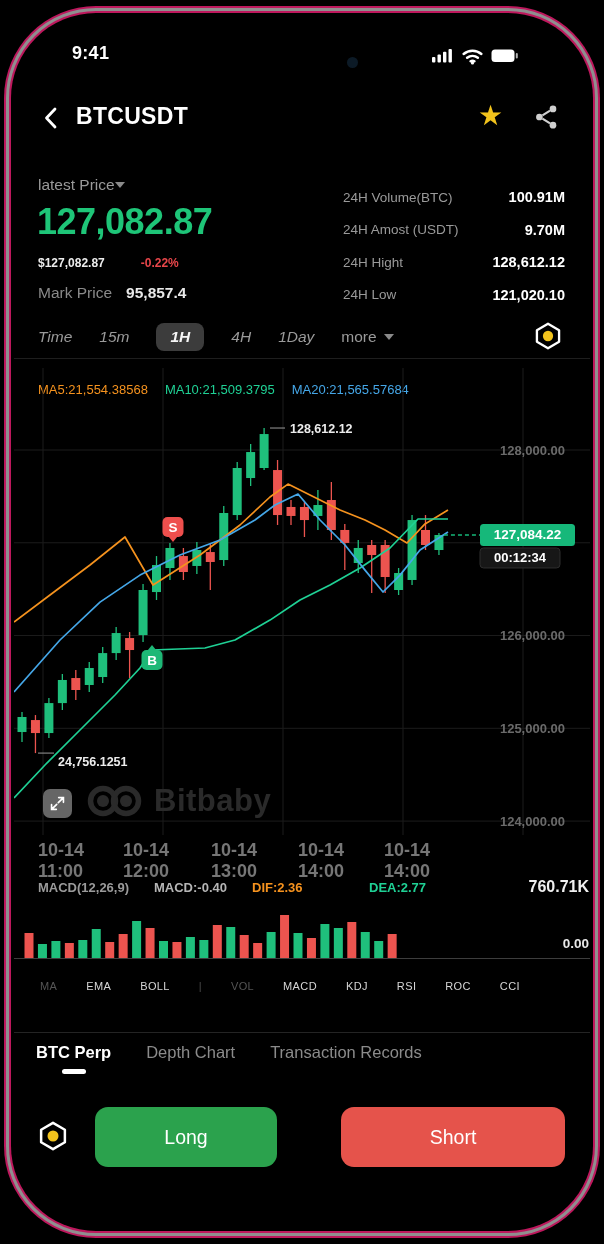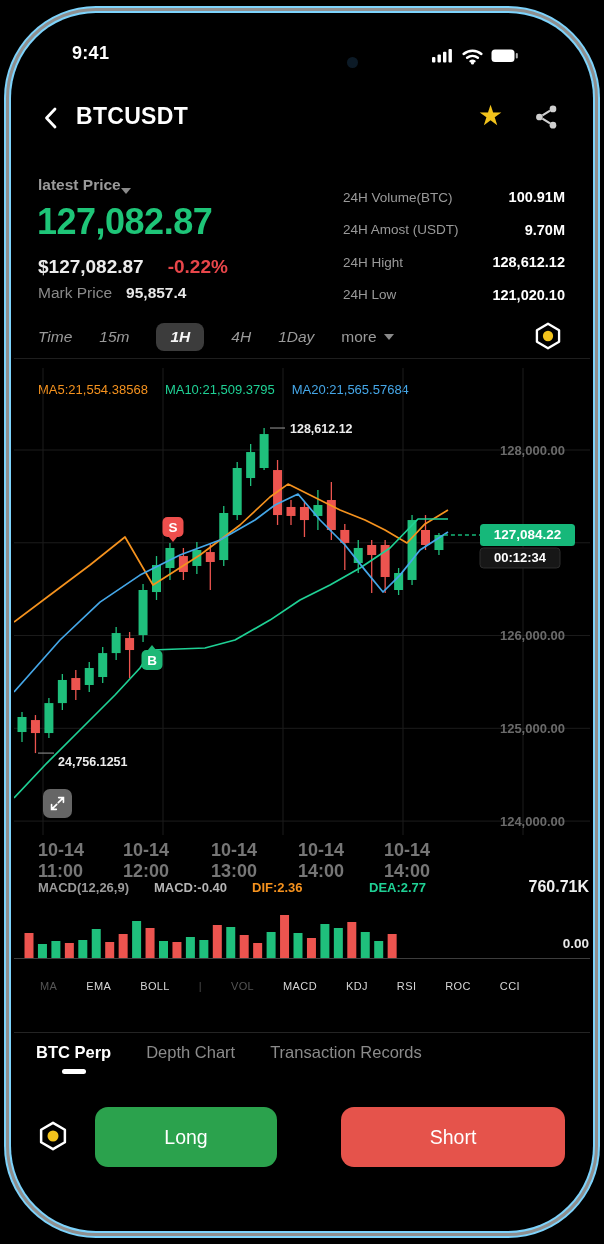--- a/index.html
+++ b/index.html
@@ -1,35 +1,35 @@
 <!DOCTYPE html>
 <html><head>
 <meta charset="utf-8">
 <style>
   html,body{margin:0;padding:0;background:#000;width:604px;height:1244px;overflow:hidden;
     font-family:"Liberation Sans",sans-serif;-webkit-font-smoothing:antialiased;}
   
-  .frame{position:absolute;left:4px;top:6px;width:596px;height:1232px;border-radius:92px;background:#7dd3fc;}
+  .frame{position:absolute;left:4px;top:6px;width:596px;height:1232px;border-radius:92px;background:#be185d;}
   .frame::before{content:"";position:absolute;inset:2px;border-radius:90px;border:3px solid #8f8f8f;}
   .screen{position:absolute;inset:7px;border-radius:85px;background:#000;overflow:hidden;}
   .content{position:absolute;left:-11px;top:-13px;width:604px;height:1244px;}
   .cam{position:absolute;left:347px;top:57px;width:11px;height:11px;border-radius:50%;background:#0c1a26;}
   
   .sb-time{position:absolute;left:72px;top:43px;color:#fff;font-size:18px;font-weight:700;letter-spacing:.3px;}
   .sb-icons{position:absolute;left:432px;top:46px;width:136px;height:20px;display:flex;align-items:center;gap:7px;}
   
   .hdr-back{position:absolute;left:40px;top:104px;width:24px;height:28px;}
   .hdr-title{position:absolute;left:76px;top:103px;color:#fff;font-size:23px;font-weight:700;letter-spacing:.3px;text-align:center;}
   .hdr-star{position:absolute;left:478px;top:100px;font-size:28px;color:#f2c31c;line-height:32px;}
   .hdr-share{position:absolute;left:534px;top:104px;width:26px;height:26px;}
   
-  .lp-row{position:absolute;left:38px;top:176px;display:flex;align-items:flex-end;color:#9a9a9a;font-size:15.5px;font-weight:bold;}
+  .lp-row{position:absolute;left:38px;top:176px;display:flex;align-items:center;color:#9a9a9a;font-size:15.5px;}
   .caret{width:0;height:0;border-left:5.5px solid transparent;border-right:5.5px solid transparent;border-top:6.5px solid #8a8a8a;display:inline-block;}
   .big-price{position:absolute;left:37px;top:201px;color:#1ec578;font-size:36px;font-weight:700;letter-spacing:-.5px;}
-  .usd-row{position:absolute;left:38px;top:256px;font-size:19px;font-weight:700;color:#ececec;display:flex;gap:24px;}
+  .usd-row{position:absolute;left:38px;top:256px;font-size:12px;font-weight:700;color:#ececec;display:flex;gap:36px;}
   .pct{color:#e8464a;}
   .mark-row{position:absolute;left:38px;top:284px;font-size:15.5px;display:flex;gap:14px;}
   .mark-label{color:#8a8a8a;} .mark-value{color:#e9e9e9;font-weight:700;}
   
   .stats{position:absolute;left:343px;top:181px;width:222px;}
   .stat-row{display:flex;justify-content:space-between;align-items:center;height:32.5px;}
   .stat-label{color:#9a9a9a;font-size:13.5px;}
   .stat-value{color:#fff;font-size:14.5px;font-weight:700;}
   
   .tf-row{position:absolute;left:38px;top:321px;height:32px;display:flex;align-items:center;gap:27px;}
@@ -276,20 +276,29 @@
           <text x="551" y="86.50794596742153" text-anchor="end" fill="#6a6a6a" font-size="13" font-weight="700">128,000.00</text>
           <text x="551" y="272.04628526023043" text-anchor="end" fill="#6a6a6a" font-size="13" font-weight="700">126,000.00</text>
           <text x="551" y="364.8154549066349" text-anchor="end" fill="#6a6a6a" font-size="13" font-weight="700">125,000.00</text>
           <text x="551" y="457.58462455303936" text-anchor="end" fill="#6a6a6a" font-size="13" font-weight="700">124,000.00</text>
         </svg>
       <div class="expand-btn">
         <svg width="19" height="19" viewBox="0 0 24 24">
           <path d="M13.5 4.5h6v6 M19.2 4.8 L13 11 M10.5 19.5h-6v-6 M4.8 19.2 L11 13" stroke="#fff" stroke-width="2.1" fill="none" stroke-linecap="round"></path>
         </svg>
       </div>
+      <div class="watermark">
+        <svg width="58" height="36" viewBox="0 0 58 36">
+          <circle cx="17" cy="18" r="12.5" fill="none" stroke="#2a2a2a" stroke-width="5.5"></circle>
+          <circle cx="40" cy="18" r="12.5" fill="none" stroke="#2a2a2a" stroke-width="5.5"></circle>
+          <circle cx="17" cy="18" r="6" fill="#2a2a2a"></circle>
+          <circle cx="40" cy="18" r="6" fill="#2a2a2a"></circle>
+        </svg>
+        <span class="watermark-text">Bitbaby</span>
+      </div>
       <div class="xlabels" id="xlabels">
           <span class="xlabel" style="left:38px">10-14 11:00</span>
           <span class="xlabel" style="left:123px">10-14 12:00</span>
           <span class="xlabel" style="left:211px">10-14 13:00</span>
           <span class="xlabel" style="left:298px">10-14 14:00</span>
           <span class="xlabel" style="left:384px">10-14 14:00</span>
         </div>
 
       <div class="vol-pane">
         <span class="vp-h" style="left:24px;color:#9a9a9a;">MACD(12,26,9)</span>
====================
Activity:
Filter the lines above, keeping and copying those that contain "overflow".

Result:
   html,body{margin:0;padding:0;background:#000;width:604px;height:1244px;overflow:hidden;
   .screen{position:absolute;inset:7px;border-radius:85px;background:#000;overflow:hidden;}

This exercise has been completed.